Enjeu d’un retour d’exil : Karim Wade, cheval de Troie du Qatar en Afrique

Affectant de repositionner Karim Wade en pion d’interconnexion de ses réseaux africains, le Qatar ne ménagerait aucun effort pour voir l’ex-leader de la Génération du Concret accéder au plus haut destin politique. Déjà, lors de la visite effectuée par l’émir en Afrique au mois de décembre passé, le fils du Pape du Sopi a, en binôme avec Nicolas Sarkozy, joué un rôle décisif pour aider à ouvrir les portes de plusieurs capitales de la sous-région. C’est ainsi que les prochains jours dévoileront la stratégie concoctée à Doha pour permettre le retour au bercail de l’ex-ministre d’Etat, qui a fini de gagner la bataille juridique au plan international.

Notre confrère Libération a bien fait de relater que le sort de Karim Wade a été au menu des échanges lors du dernier séjour effectué au Sénégal par le procureur spécial du Qatar.

Presque quatre mois après, aucune information n’a fuité des pourparlers entre Macky Sall et le Cheikh Hamad bin Khalifa Al Thani, alors que toutes les autres étapes de ce périple ouest-africain ont été marbrées par écrit grâce à des communiqués signés conjointement et publiquement avec Doha.

Ainsi, tout porte à croire que l’émir était au Sénégal uniquement pour plaider la cause de Karim Wade, à l’effet de permettre à ce dernier d’être candidat à la présidentielle de 2019, conformément à une clause non-écrite du fameux Protocole de Doha. A cet égard, ce n’est pas pour rien qu’en septembre 2017, à la faveur d’un entretien accordé à la Sen Tv, l’ambassadeur d’Arabie Saoudite au Sénégal, Abdallah Ahmed Al Abdal, a révélé que le Qatar a, en vain, manœuvré en sous-sol pour obtenir le retour d’exil de Karim Wade durant le mois de Ramadan.
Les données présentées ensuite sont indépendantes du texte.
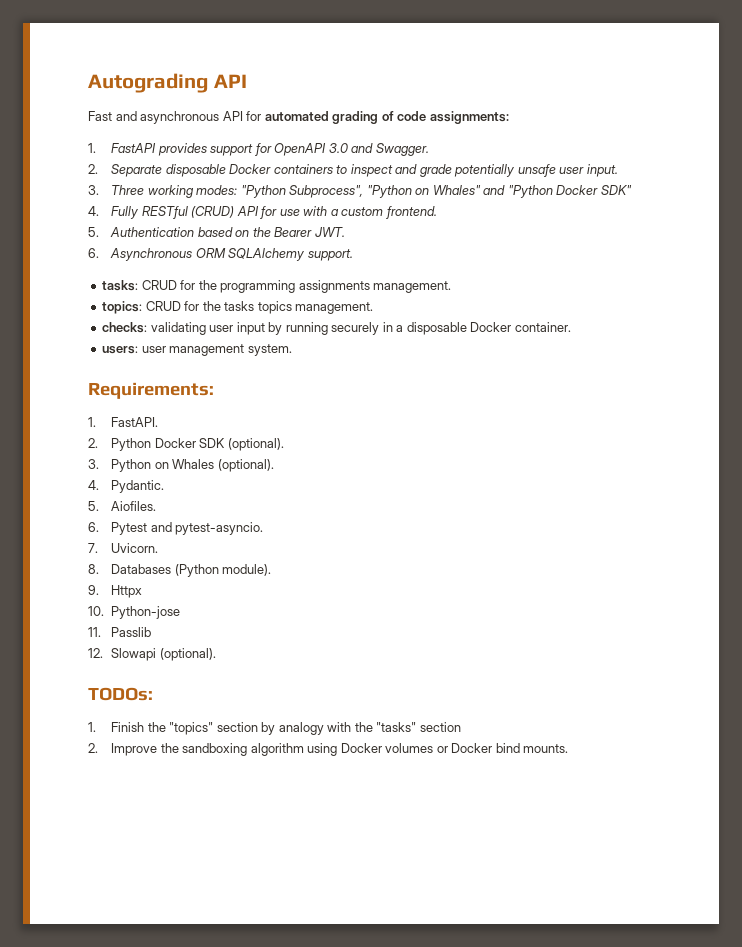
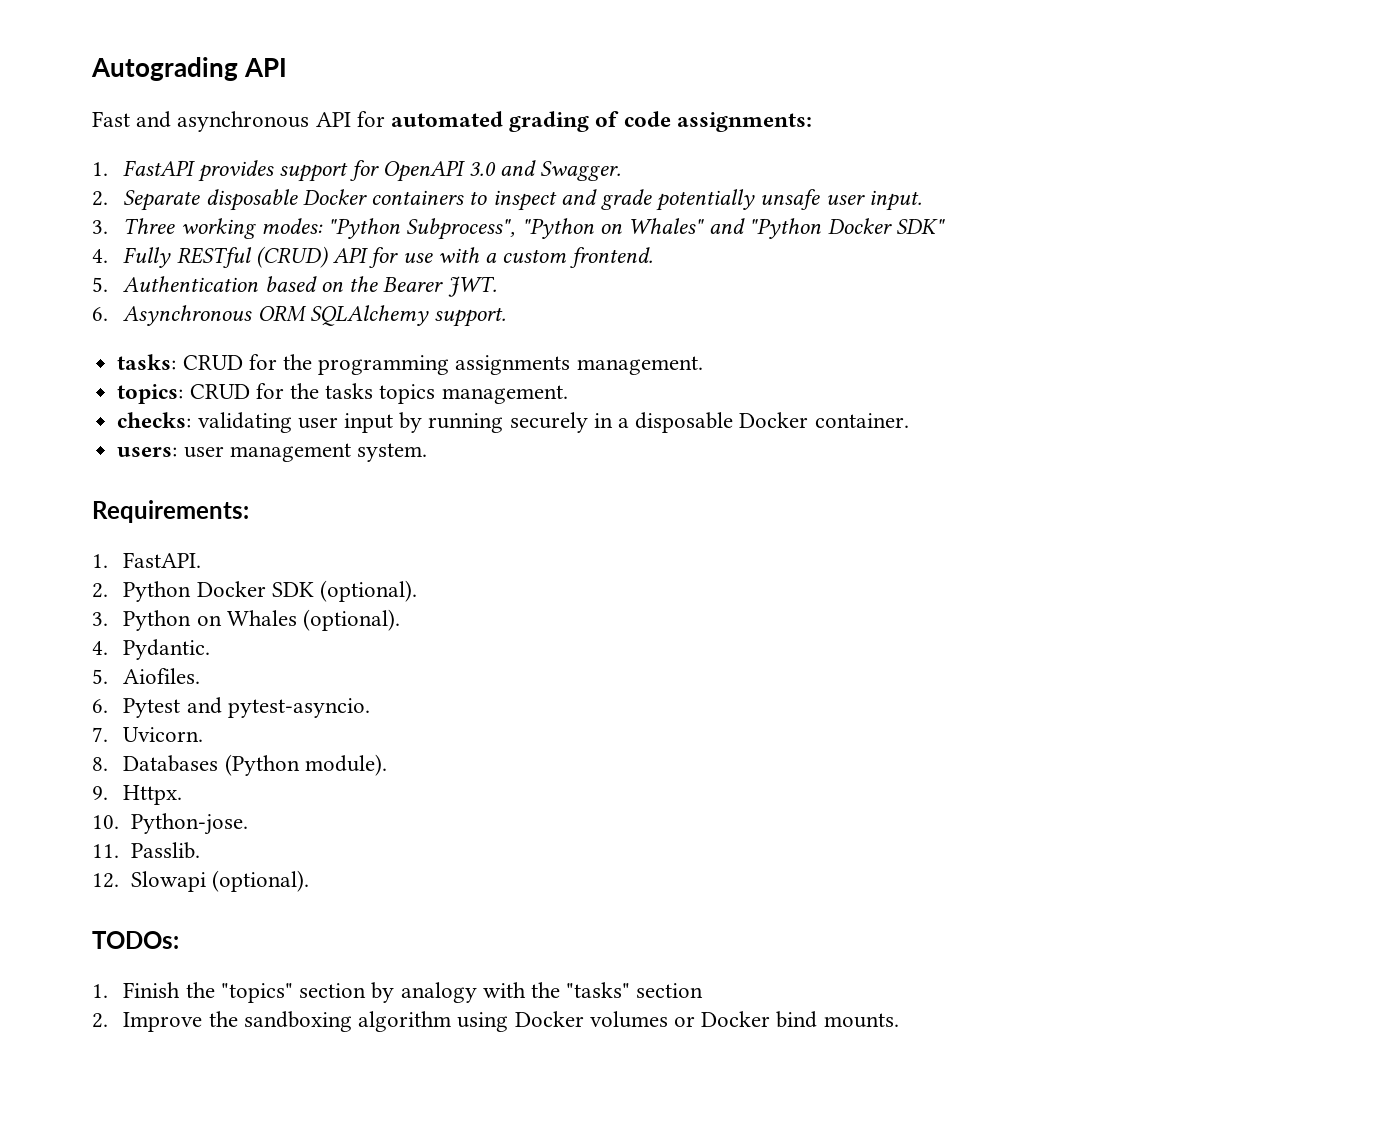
[111,585,143,598] Httpx -> [123,785,183,805] Httpx.
[111,606,181,619] Python-jose -> [130,813,248,835] Python-jose.
[111,627,152,637] Passlib -> [130,842,200,859] Passlib.

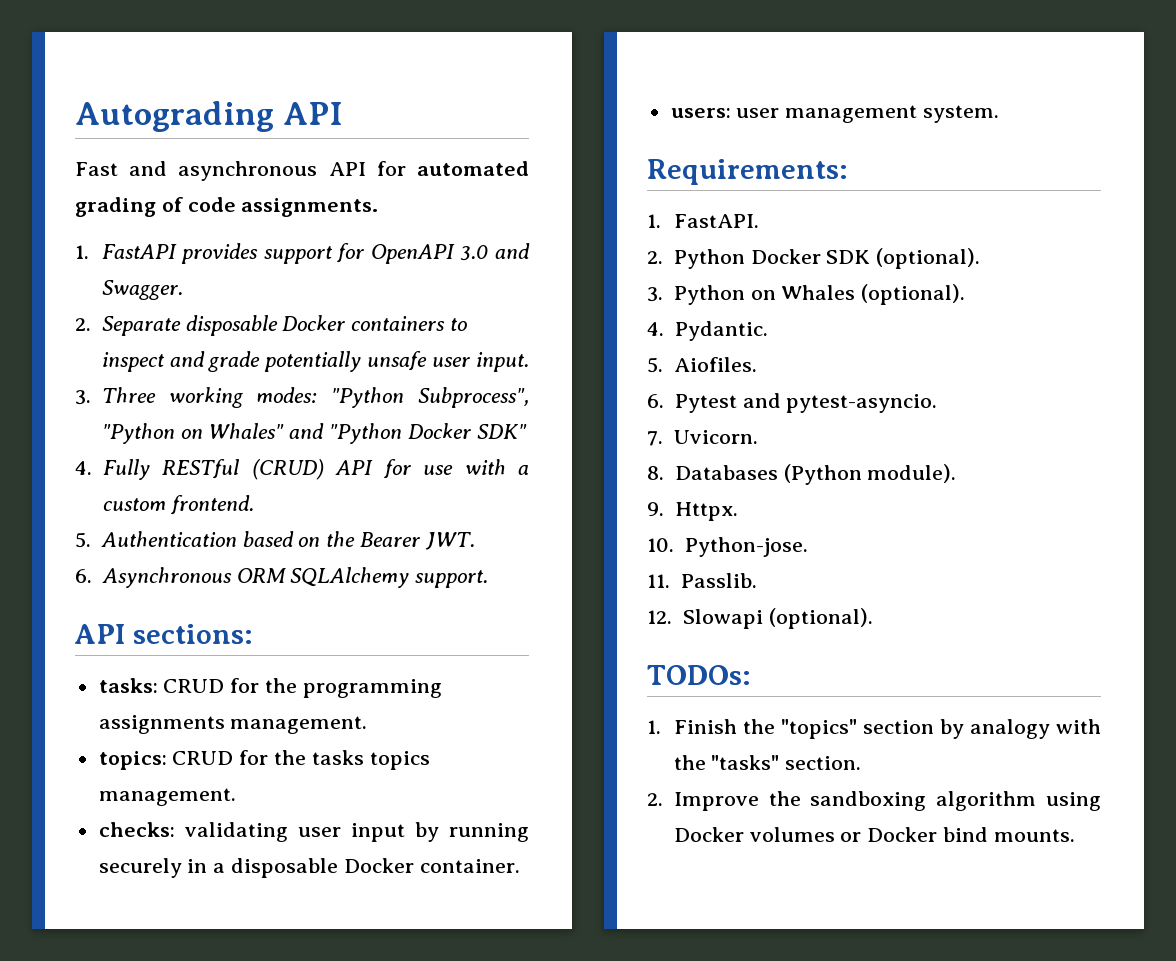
[676,112,812,132] assignments: -> [241,198,379,217] assignments.
(507, 317) none -> [74,624,253,644] // API sections:
[636,983,704,998] section -> [785,756,862,770] section.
Pourquoi ce mois béni du calendrier musulman ? Parce que rappellent nos sources, lorsque le candidat désigné du Pds à la présidentielle de 2019 était libéré un an plus tôt en 2016, l’idée était d’éloigner, pendant douze mois, de la scène politique sénégalaise, un acteur encombrant, histoire d’attendre pour savoir comment les juridictions hors du Sénégal allaient trancher la pomme de discorde.  En clair, si le camp présidentiel soutient que Wade-fils a quitté la prison de Rebeuss les mains liées, pour la partie adverse, cette libération s’est faite à la demande de Macky Sall, sous les auspices de Cheikh Hamad bin Khalifa Al Thani, qui aurait préalablement reçu des gages quant à la faisabilité d’un come-back de Karim sur la scène politique sénégalaise un an plus tard. C’est dire que l’étape de Dakar ne faisait pas partie de l’agenda officiel de ce périple pour mériter le moindre communiqué, que le contenu des échanges entre le chef de l’État et son hôte se résumerait au dossier Karim Wade. Pour cacher le jeu, des accords sans enjeux majeurs et dont on a cessé de parler depuis lors, devaient être signés entre les deux parties.

Sous ce rapport, il n’est pas exclu que Doha soit le parrain omniprésent et bailleur super-liquide d’une candidature de Karim Wade. La programmation du retour au bercail de Wade-fils, réclamé par un concurrent aussi entêté qu’Idrissa Seck, loin d’être un fantasme d’enfant gâté, obéit à une stratégie bien coordonnée qui sera dévoilée dans les prochains jours. Le deal postulerait de laisser au candidat du Pds le temps de remporter définitivement la bataille juridique sur le plan international avant de défendre son dossier de candidature là où il est possible d’exercer une pression diplomatique. C’est en quoi le projet de modification du Code électoral, agité juste après le dénouement de ce bras de fer juridique, intrigue plus d’un. Si le but est encore d’écarter Karim de la course, cela voudrait dire que malgré sa condamnation par la CREI, le libéral garde encore intactes ses chances de se présenter. Autrement, on ne recourrait pas à ce énième subterfuge pour lui porter ombrage.

En définitive, en signant ses lettres par le slogan « Vive l’Afrique », l’ancien président du Conseil de surveillance de l’ANOCI se voudrait l’exécutant d’une volonté arabe de faire de Dakar une brèche par laquelle Doha irait à la conquête de l’Afrique. Partant, l’émirat pourrait user de son influence pour convaincre son monde de la validité de la candidature de Karim, que seule la modification en vue du Code électoral pourrait empêcher.